À titre d’exemple, le scientifique explique qu’une armée d’invasion équipée de véhicules blindés lourds aurait un mal de chien à pénétrer dans la zone marécageuse du nord-est de l’Allemagne connue sous le nom de Kieshofer Moor: «Ils seraient immédiatement bloqués.» Comme lui, de nombreux scientifiques estiment qu’il serait doublement regrettable de négliger l’environnement: déjà parce que la situation de la planète ne le permet pas, ensuite parce que certains éléments naturels sont susceptibles de pouvoir dissuader les envahisseurs potentiels.

«On peut renforcer notre capacité de défense» grâce à «des avantages pour le climat, la biodiversité, le contrôle des cultures et l’approvisionnement en eau», résume Hans Joosten, 70 ans, surnommé «le pape des tourbières» par ses collègues. Le Financial Times en profite pour rappeler qu’il y a deux millénaires, le chef germanique Arminius utilisait la tourbière sombre et collante de la forêt de Teutoburg pour infliger à l’armée romaine l’une des plus grandes défaites de son histoire.
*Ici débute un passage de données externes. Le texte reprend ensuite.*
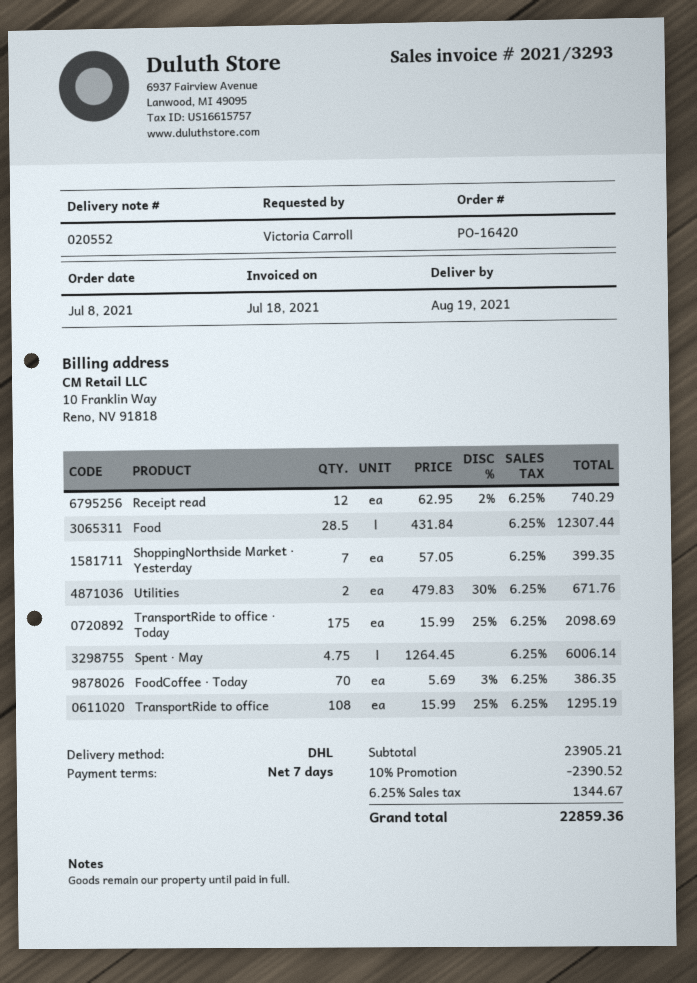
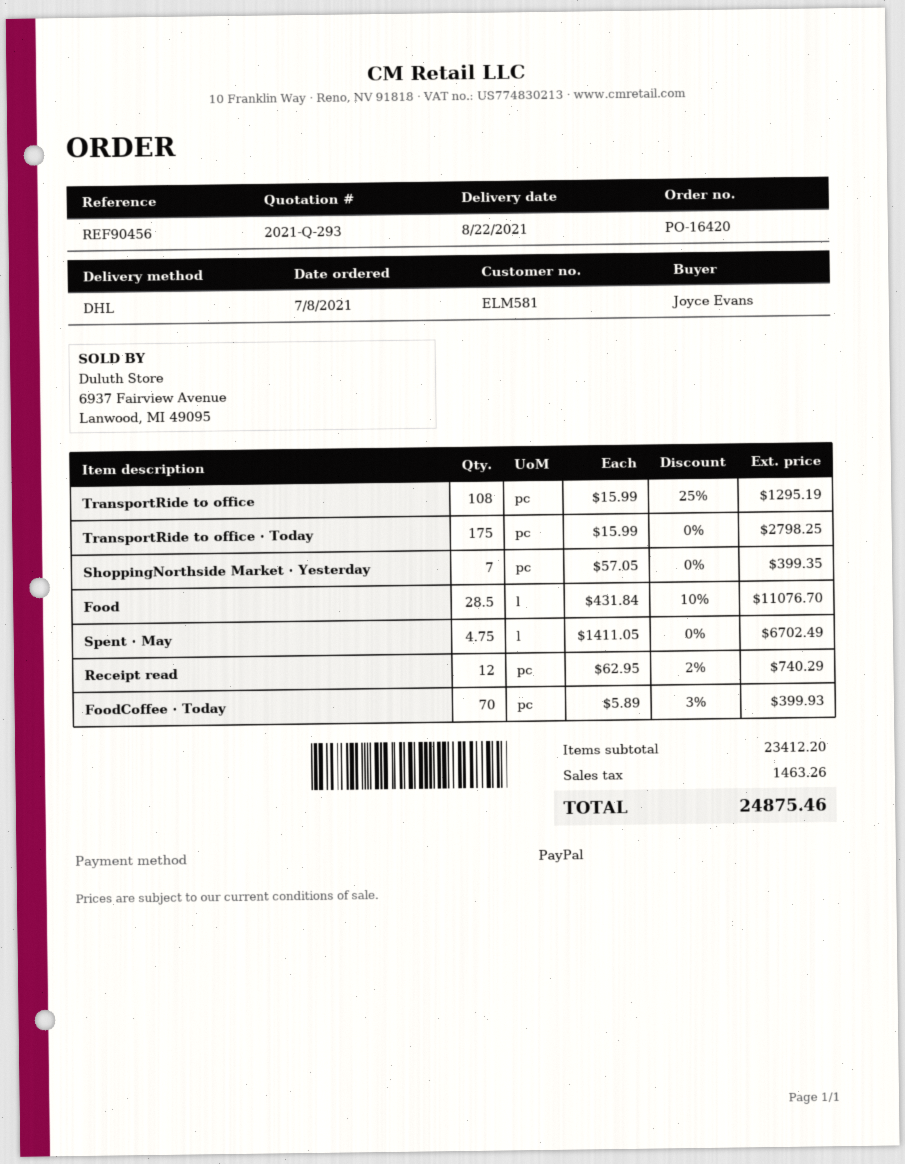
delivery date: 2021-08-19 -> 2021-08-22
ordered by: Victoria Carroll -> Joyce Evans
Food: 28.5 x 431.84 = 12307.44 -> 28.5 x 431.84 - 10% = 11076.70
Utilities: 2 x 479.83 - 30% = 671.76 -> none
TransportRide to office · Today: 175 x 15.99 - 25% = 2098.69 -> 175 x 15.99 = 2798.25
Spent · May: 4.75 x 1264.45 = 6006.14 -> 4.75 x 1411.05 = 6702.49
FoodCoffee · Today: 70 x 5.69 - 3% = 386.35 -> 70 x 5.89 - 3% = 399.93
subtotal: 23905.21 -> 23412.20
discount: 10% = 2390.52 -> none
tax: 1344.67 -> 1463.26
total: 22859.36 -> 24875.46

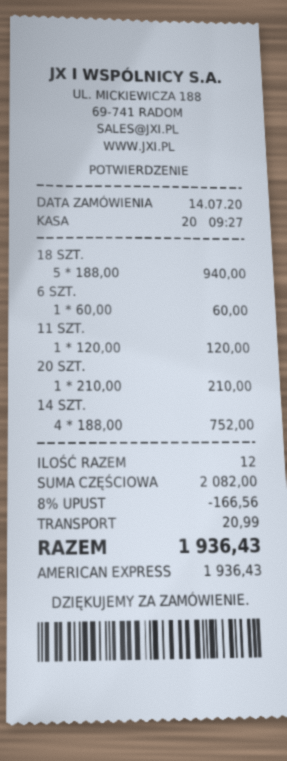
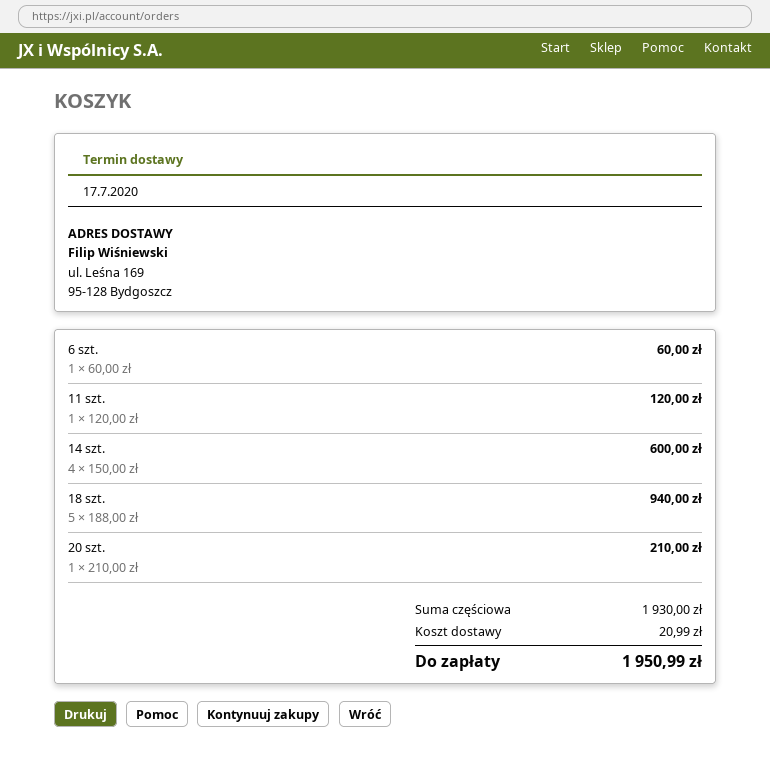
14 SZT.: 4 x 188.00 = 752.00 -> 4 x 150.00 = 600.00
subtotal: 2082.00 -> 1930.00
discount: 8% = 166.56 -> none
total: 1936.43 -> 1950.99

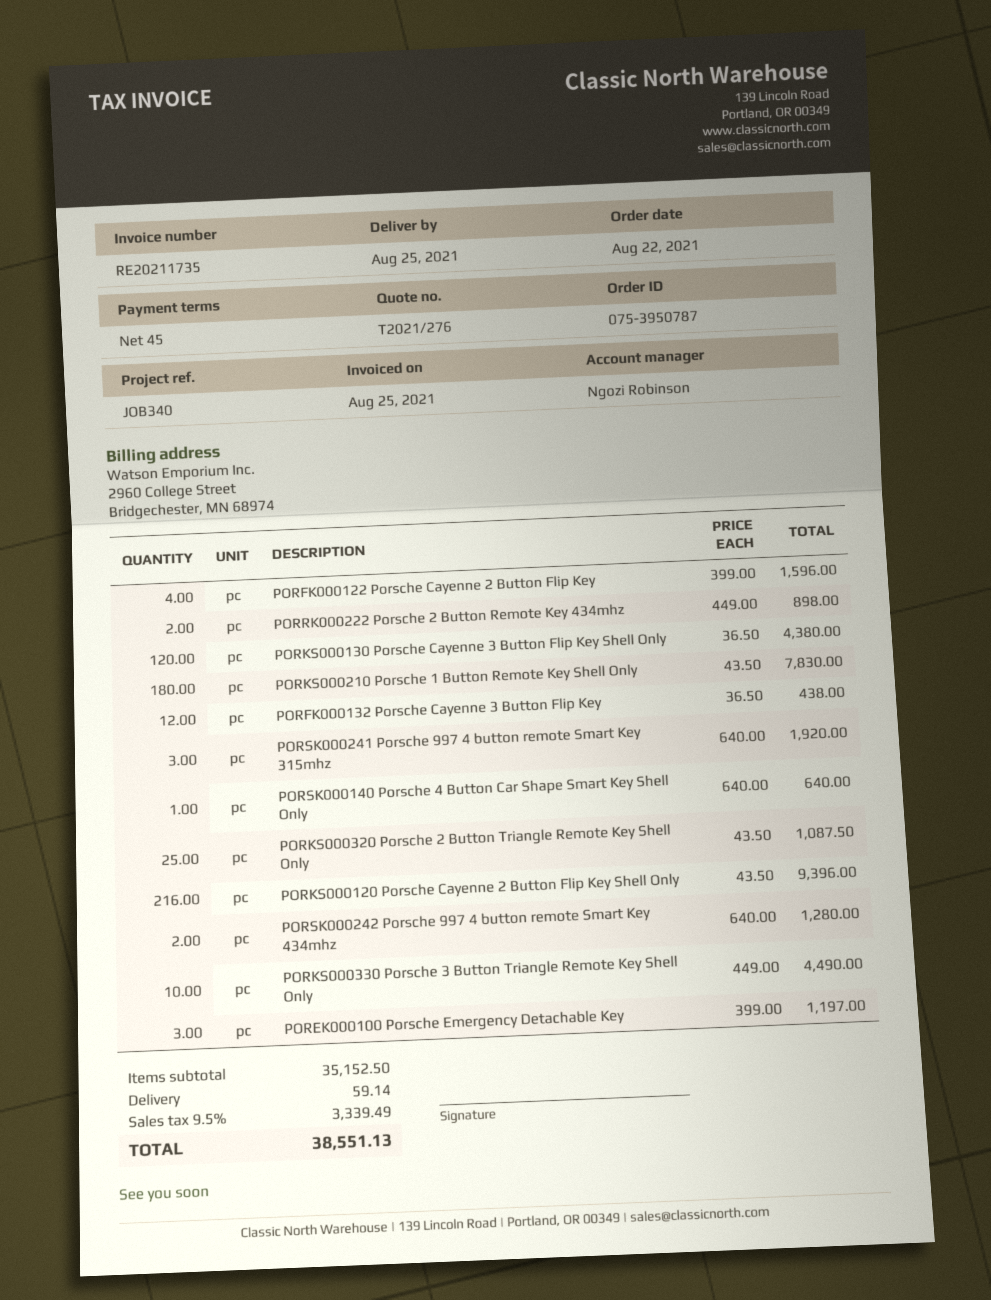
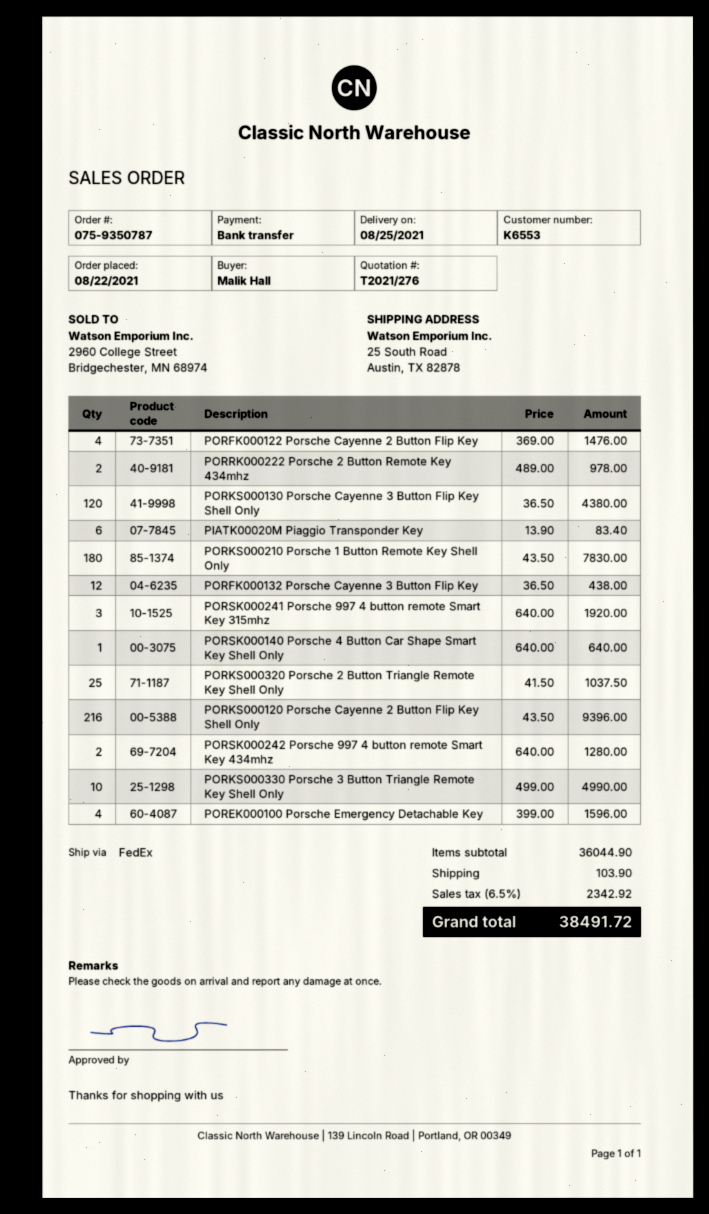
order number: 075-3950787 -> 075-9350787
PORFK000122 Porsche Cayenne 2 Button Flip Key: 4 x 399.00 = 1596.00 -> 4 x 369.00 = 1476.00
PORRK000222 Porsche 2 Button Remote Key 434mhz: 2 x 449.00 = 898.00 -> 2 x 489.00 = 978.00
PORKS000320 Porsche 2 Button Triangle Remote Key Shell Only: 25 x 43.50 = 1087.50 -> 25 x 41.50 = 1037.50
PORKS000330 Porsche 3 Button Triangle Remote Key Shell Only: 10 x 449.00 = 4490.00 -> 10 x 499.00 = 4990.00
POREK000100 Porsche Emergency Detachable Key: 3 x 399.00 = 1197.00 -> 4 x 399.00 = 1596.00
PIATK00020M Piaggio Transponder Key: none -> 6 x 13.90 = 83.40
subtotal: 35152.50 -> 36044.90
shipping: 59.14 -> 103.90
tax: 9.5% = 3339.49 -> 6.5% = 2342.92
total: 38551.13 -> 38491.72

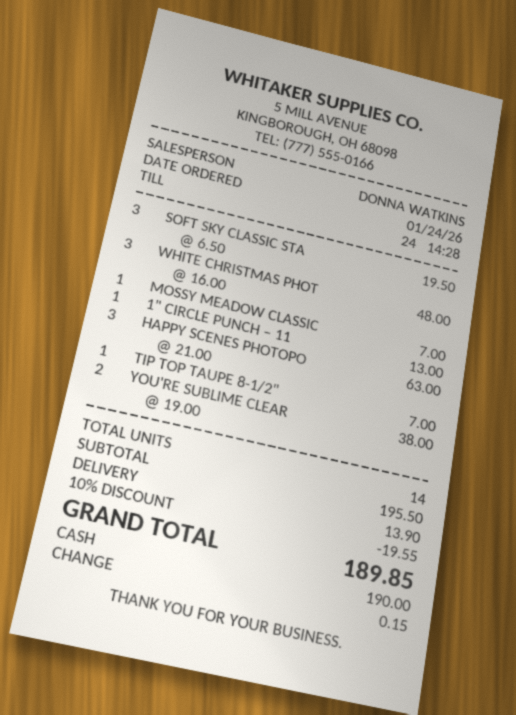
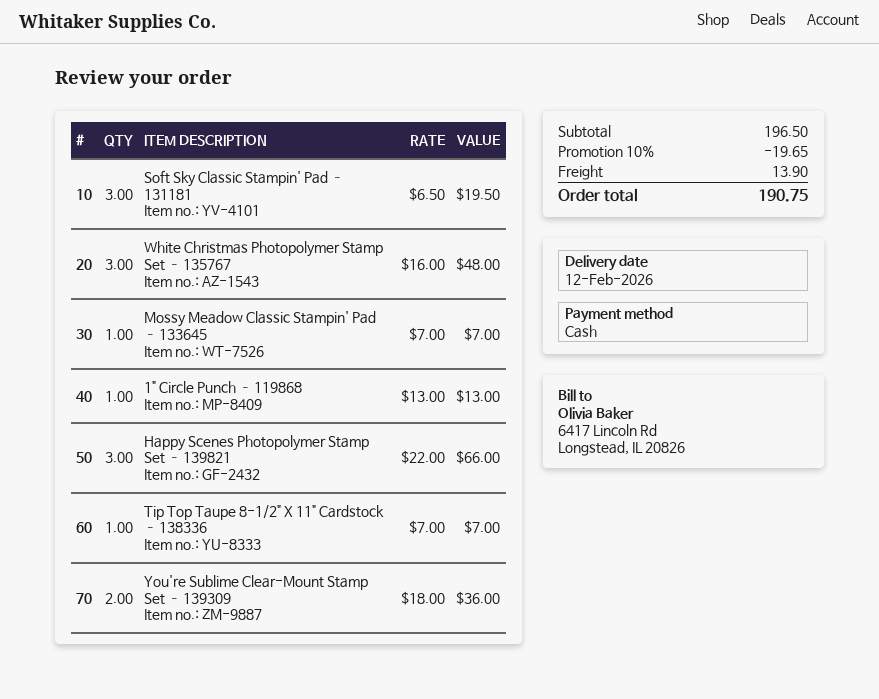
HAPPY SCENES PHOTOPO: 3 x 21.00 = 63.00 -> 3 x 22.00 = 66.00
YOU'RE SUBLIME CLEAR: 2 x 19.00 = 38.00 -> 2 x 18.00 = 36.00
subtotal: 195.50 -> 196.50
discount: 10% = 19.55 -> 10% = 19.65
total: 189.85 -> 190.75

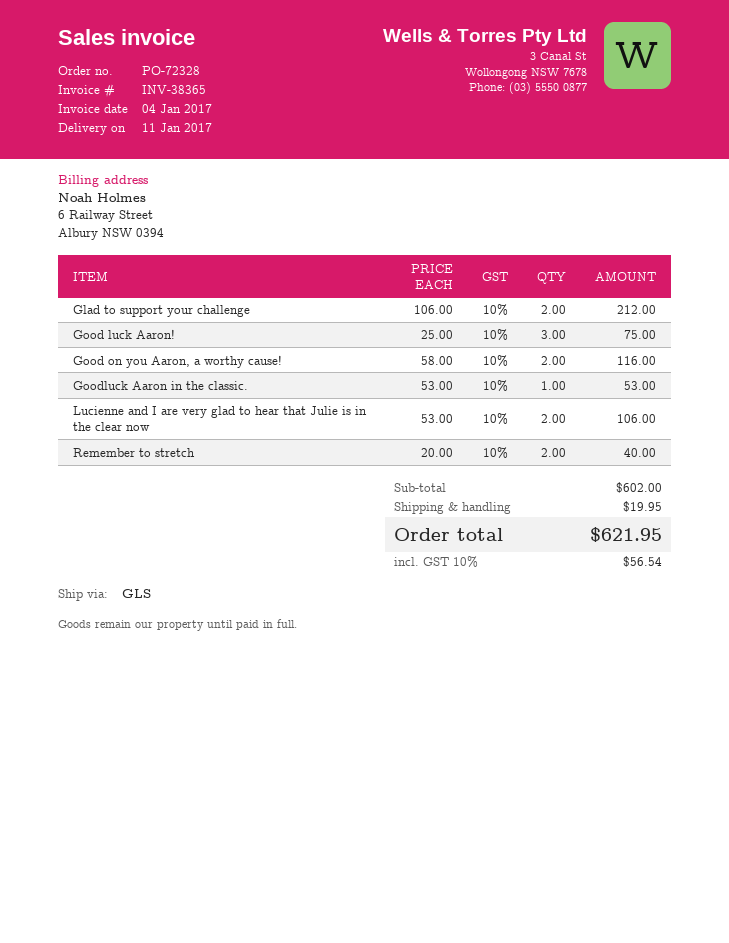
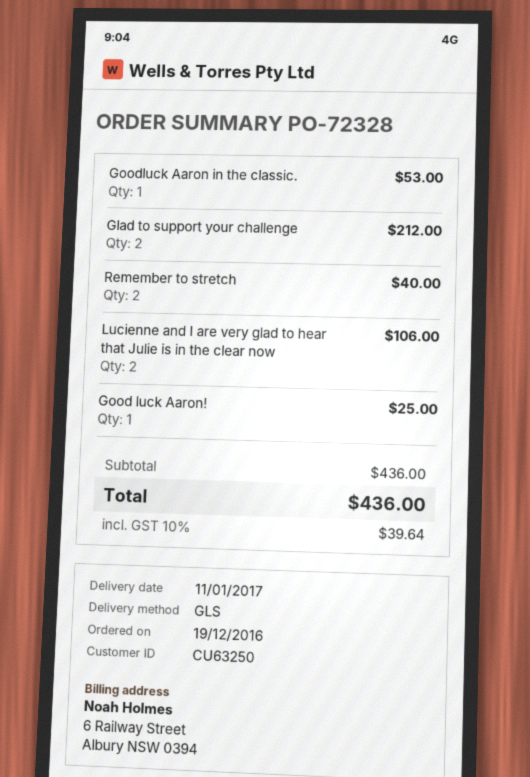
Good luck Aaron!: 3 for 75.00 -> 1 for 25.00
Good on you Aaron, a worthy cause!: 2 for 116.00 -> none
subtotal: 602.00 -> 436.00
shipping: 19.95 -> none
tax: 10% = 56.54 -> 10% = 39.64
total: 621.95 -> 436.00

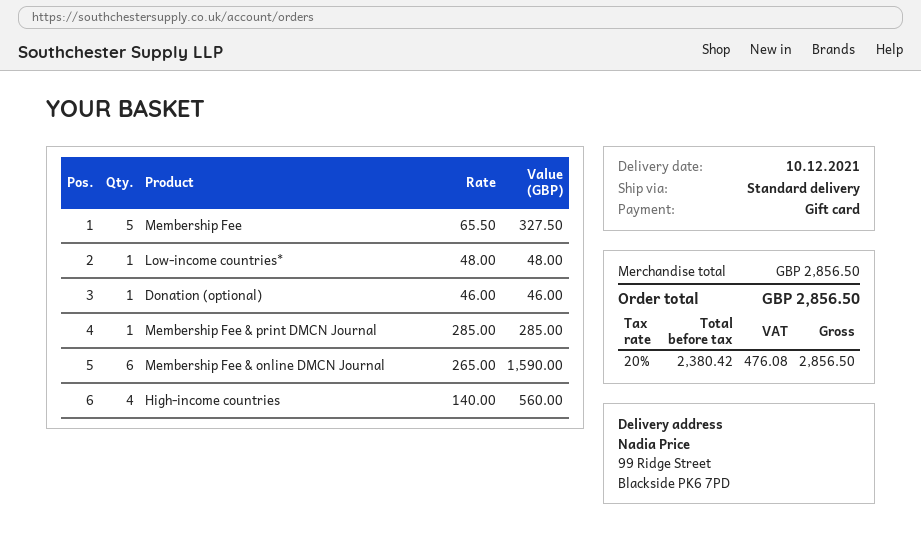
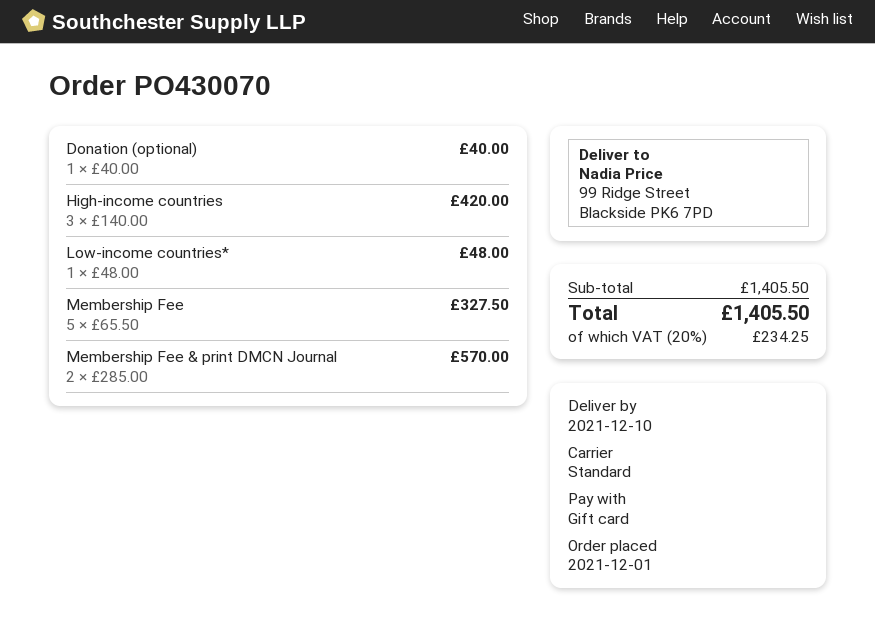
Donation (optional): 1 x 46.00 = 46.00 -> 1 x 40.00 = 40.00
Membership Fee & print DMCN Journal: 1 x 285.00 = 285.00 -> 2 x 285.00 = 570.00
Membership Fee & online DMCN Journal: 6 x 265.00 = 1590.00 -> none
High-income countries: 4 x 140.00 = 560.00 -> 3 x 140.00 = 420.00
subtotal: 2856.50 -> 1405.50
tax: 20% = 476.08 -> 20% = 234.25
total: 2856.50 -> 1405.50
Plus récemment, l’armée ukrainienne a aussi utilisé les marais afin de repousser l’ennemi russe, qui tentait d’avancer sur Kiev. En temporisant de manière à pouvoir renforcer leur défense sur la rive droite de l’Irpin, l’eau et les marais servant de fossé antichar, les Ukrainiens ont réussi à endiguer les avancées ennemies. Depuis lors, l’Ukraine a constamment eu recours aux rivières, aux plaines inondables et aux terrains marécageux, ce dont le reste de l’Europe ferait bien de s’inspirer.

«Nous utilisons tout ce que nous pouvons», a d’ailleurs déclaré la Première ministre estonienne Kristen Michal au Financial Times. «S’il existe des zones d’arrêt naturelles à la frontière, comme des marécages, des tourbières ou des lacs, cela nous aide.» Pour le moment, d’autres pays envisagent ce type de solution avec moins d’enthousiasme, d’autant que des drames ont eu lieu. En mars, quatre soldats américains ont perdu la vie lors d’une mission d’entraînement lorsque leur véhicule blindé s’est embourbé dans un marécage près de la frontière entre la Lituanie et la Biélorussie.

Hans Joosten et ses congénères militent pour l’entretien de ce qu’il nomme des tourbières défensives, ce qui ne représenterait selon lui que 5 à 10% de la réhumidification totale nécessaire en Europe. Il défend également l’aspect «humaniste» de l’utilisation des tourbières comme moyen de dissuasion contre les armes de guerre: «Ce n’est pas agressif. Les tourbières ne ripostent pas.» Reste à faire changer d’avis les autorités européennes, pas forcément convaincues: le ministère allemand de la Défense a par exemple fait savoir qu’il ne s’agissait pas d’une priorité pour le gouvernement actuel.